Phoberus cyrtus

Scientific classification
- Domain: Eukaryota
- Kingdom: Animalia
- Phylum: Arthropoda
- Class: Insecta
- Order: Coleoptera
- Suborder: Polyphaga
- Infraorder: Scarabaeiformia
- Family: Trogidae
- Subfamily: Troginae
- Genus: Phoberus
- Species: P. cyrtus
- Binomial name: Phoberus cyrtus Haaf, 1953

= Phoberus cyrtus =

- Authority: Haaf, 1953

Species of beetle

Phoberus cyrtus is a species of hide beetle in the subfamily Troginae discovered by Erwin Haaf in 1953.

==Taxonomy==
Taxonomically, P. cyrtus was initially placed in the subgenus Trox (Phoberus). When Phoberus was elevated to a full genus, taxonomists moved P. cyrtus from the genus Trox to the genus Phoberus.

Within the genus Phoberus, P. cyrtus is most similar to P. fumarius and P. sulcatus, and researchers have often confused the three hide beetle species for each other. Carefully inspecting the hide beetles' male genitalia suffices to distinguish the three species. The male genitalia of P. cyrtus have narrow median lobes that finish at an angular apex, while those of P. fumarius have broad median lobes finishing at a rounded apex. Furthermore, the median lobe of P. sulcatus is divided into two curved sublobes, a feature found in neither P. cyrtus nor P. fumarius.

==Morphology==
Phoberus cyrtus is between 9 and 13 millimeters long and 5 and 8 millimeters wide. The elytra, or forewings, of the beetle are fringed laterally with long hair-like setae that angle backwards, away from the hide beetle's head. Like other hide beetles, this species' elytra are covered under hard carapaces; P. cyrtus exoskeleton on both the elytra and the pronotum is a darkish matt black, with clumps of setae tufts protruding almost like spikes from the carapace. These tufts are yellow and measure less than half a millimeter in height.
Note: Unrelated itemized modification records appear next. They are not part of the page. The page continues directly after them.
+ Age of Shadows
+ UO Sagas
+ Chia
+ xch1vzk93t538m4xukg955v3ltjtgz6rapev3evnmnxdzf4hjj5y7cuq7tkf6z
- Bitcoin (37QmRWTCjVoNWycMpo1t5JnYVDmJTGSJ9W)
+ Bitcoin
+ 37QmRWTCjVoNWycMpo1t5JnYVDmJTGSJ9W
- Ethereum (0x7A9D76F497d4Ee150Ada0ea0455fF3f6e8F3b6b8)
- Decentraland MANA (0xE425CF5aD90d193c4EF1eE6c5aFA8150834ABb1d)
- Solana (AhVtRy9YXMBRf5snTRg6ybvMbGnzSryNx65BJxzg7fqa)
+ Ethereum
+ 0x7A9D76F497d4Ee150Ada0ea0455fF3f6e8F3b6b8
As one moves towards the beetle's head, the setae change color; setae on the head are long and light brown, and setae ranging from dark yellow to bright red and rust-brown fringe the mouth of P. cyrtus.

P. cyrtus has a triangular clypeus, which refers to the shape of the exoskeleton plate covering its head. The beetles' heads also finish at a rounded apex.
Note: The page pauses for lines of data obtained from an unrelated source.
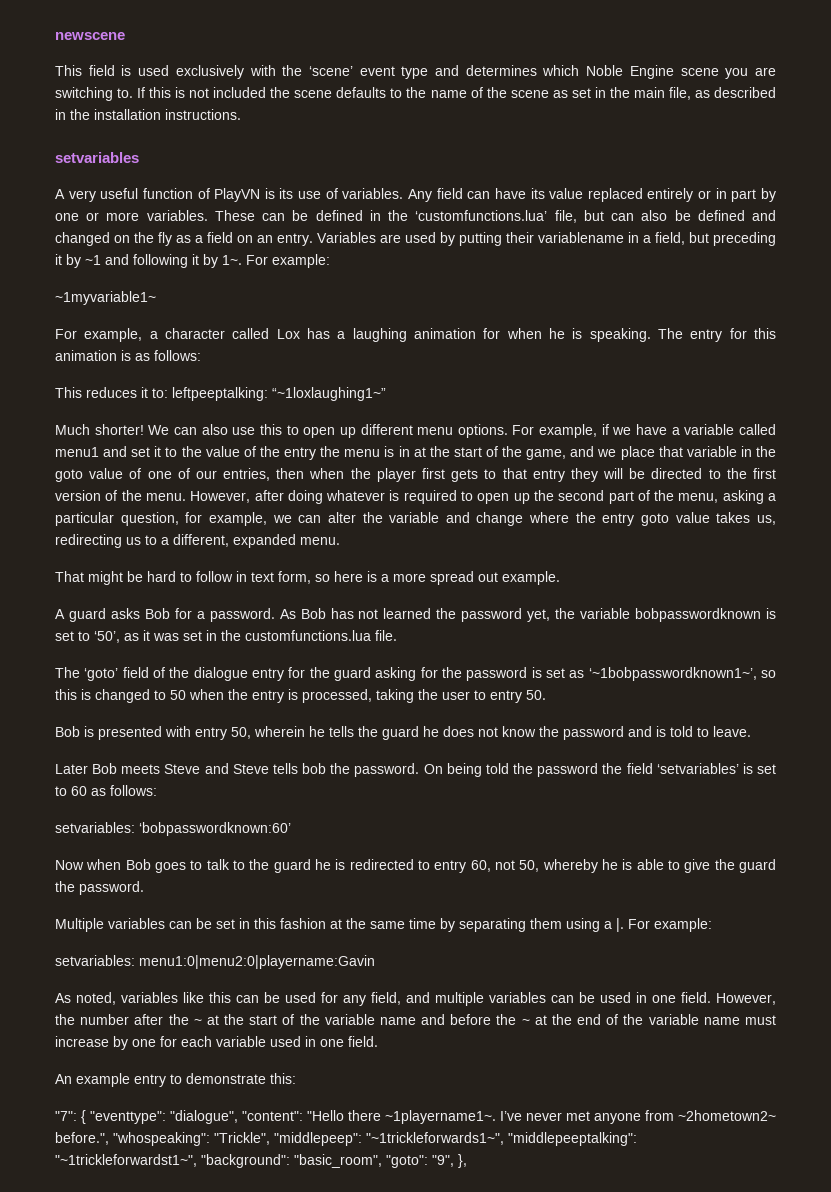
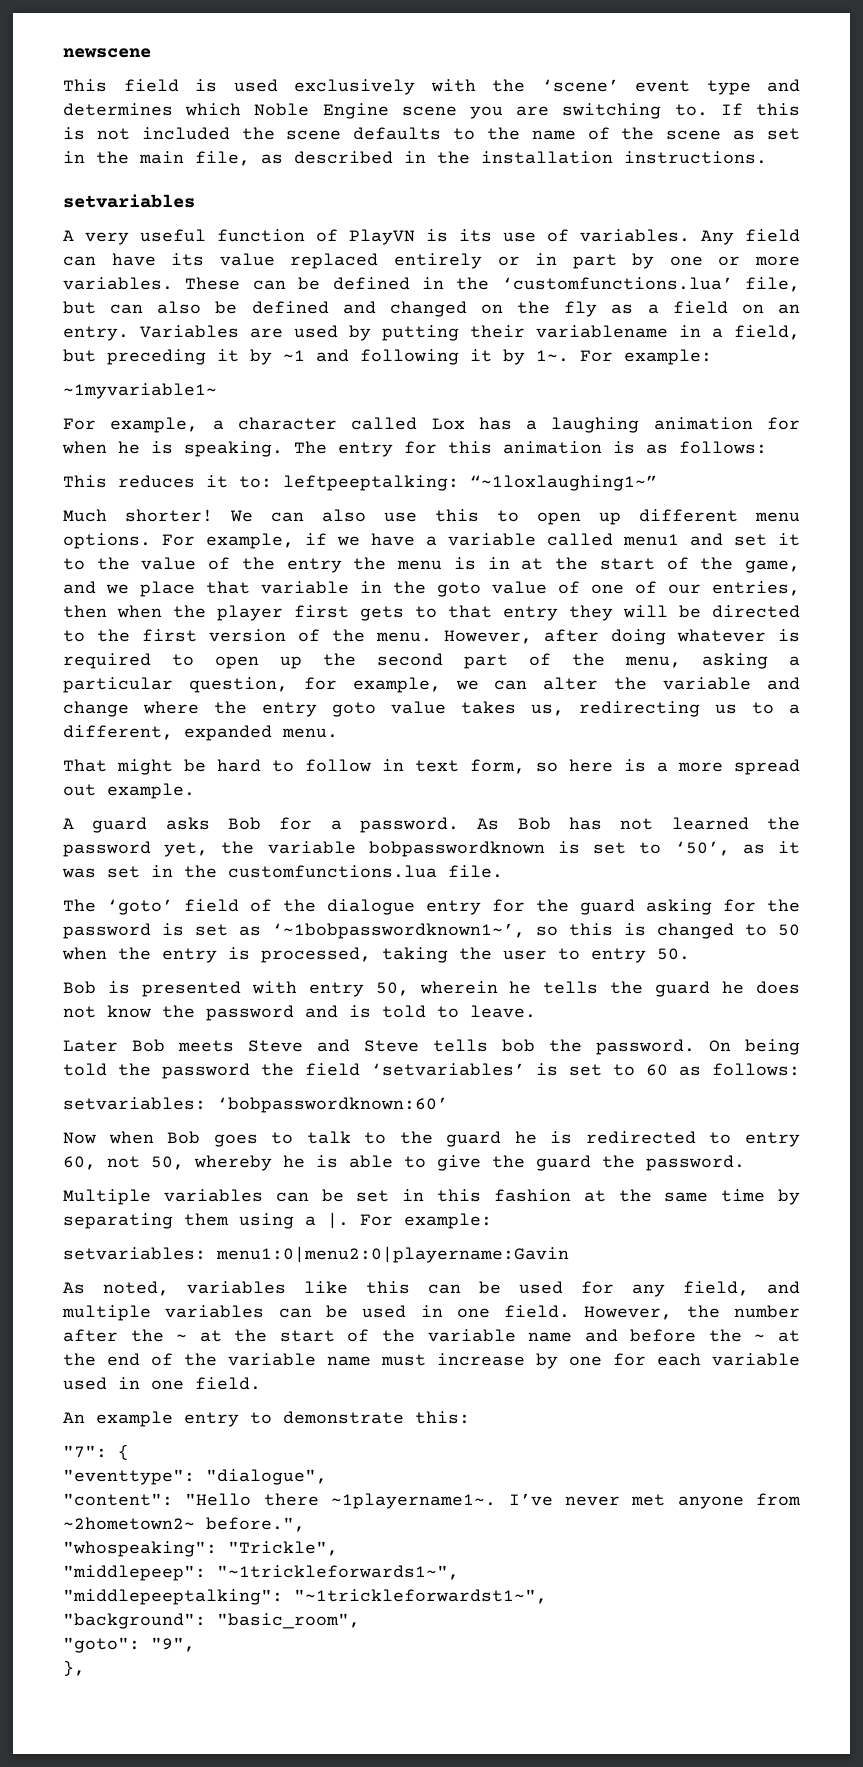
- "7": { "eventtype": "dialogue", "content": "Hello there ~1playername1~.
+ "7": {
+ "eventtype": "dialogue",
+ "content": "Hello there ~1playername1~.
- I’ve never met anyone from ~2hometown2~ before.", "whospeaking": "Trickle", "middlepeep": "~1trickleforwards1~", "middlepeeptalking": "~1trickleforwardst1~", "background": "basic_room", "goto": "9", },
+ I’ve never met anyone from ~2hometown2~ before.",
+ "whospeaking": "Trickle",
+ "middlepeep": "~1trickleforwards1~",
+ "middlepeeptalking": "~1trickleforwardst1~",
+ "background": "basic_room",
+ "goto": "9",
+ },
P. cyrtus has especially long parameres that are only slightly shorter than their penis-like aedeagus's length. Male P. cyrtus beetles have two bladelike protrusions and rows of hooks between their genitalia's median lobes and parameres, which enable them to more effectively grasp onto and copulate with females.

==Distribution and Diet==
P. cyrtus lives within Lesotho, southern Botswana, and the South African provinces of Eastern Cape, KwaZulu-Natal, Mpumalanga, and North West. A versatile species, the beetle thrives in both grasslands, marked by moderately cold temperature and moderately frequent precipitation, and in savannahs, which are hot and have protracted dry periods. Still, Phoberus cyrtus depends heavily on rainfall patterns, and its range is restricted to summer rainfall regions, where it rains primarily during summer months.

This ground-based beetle is a detritivore and survives by consuming keratin from shed, excreted, or rotting animal material.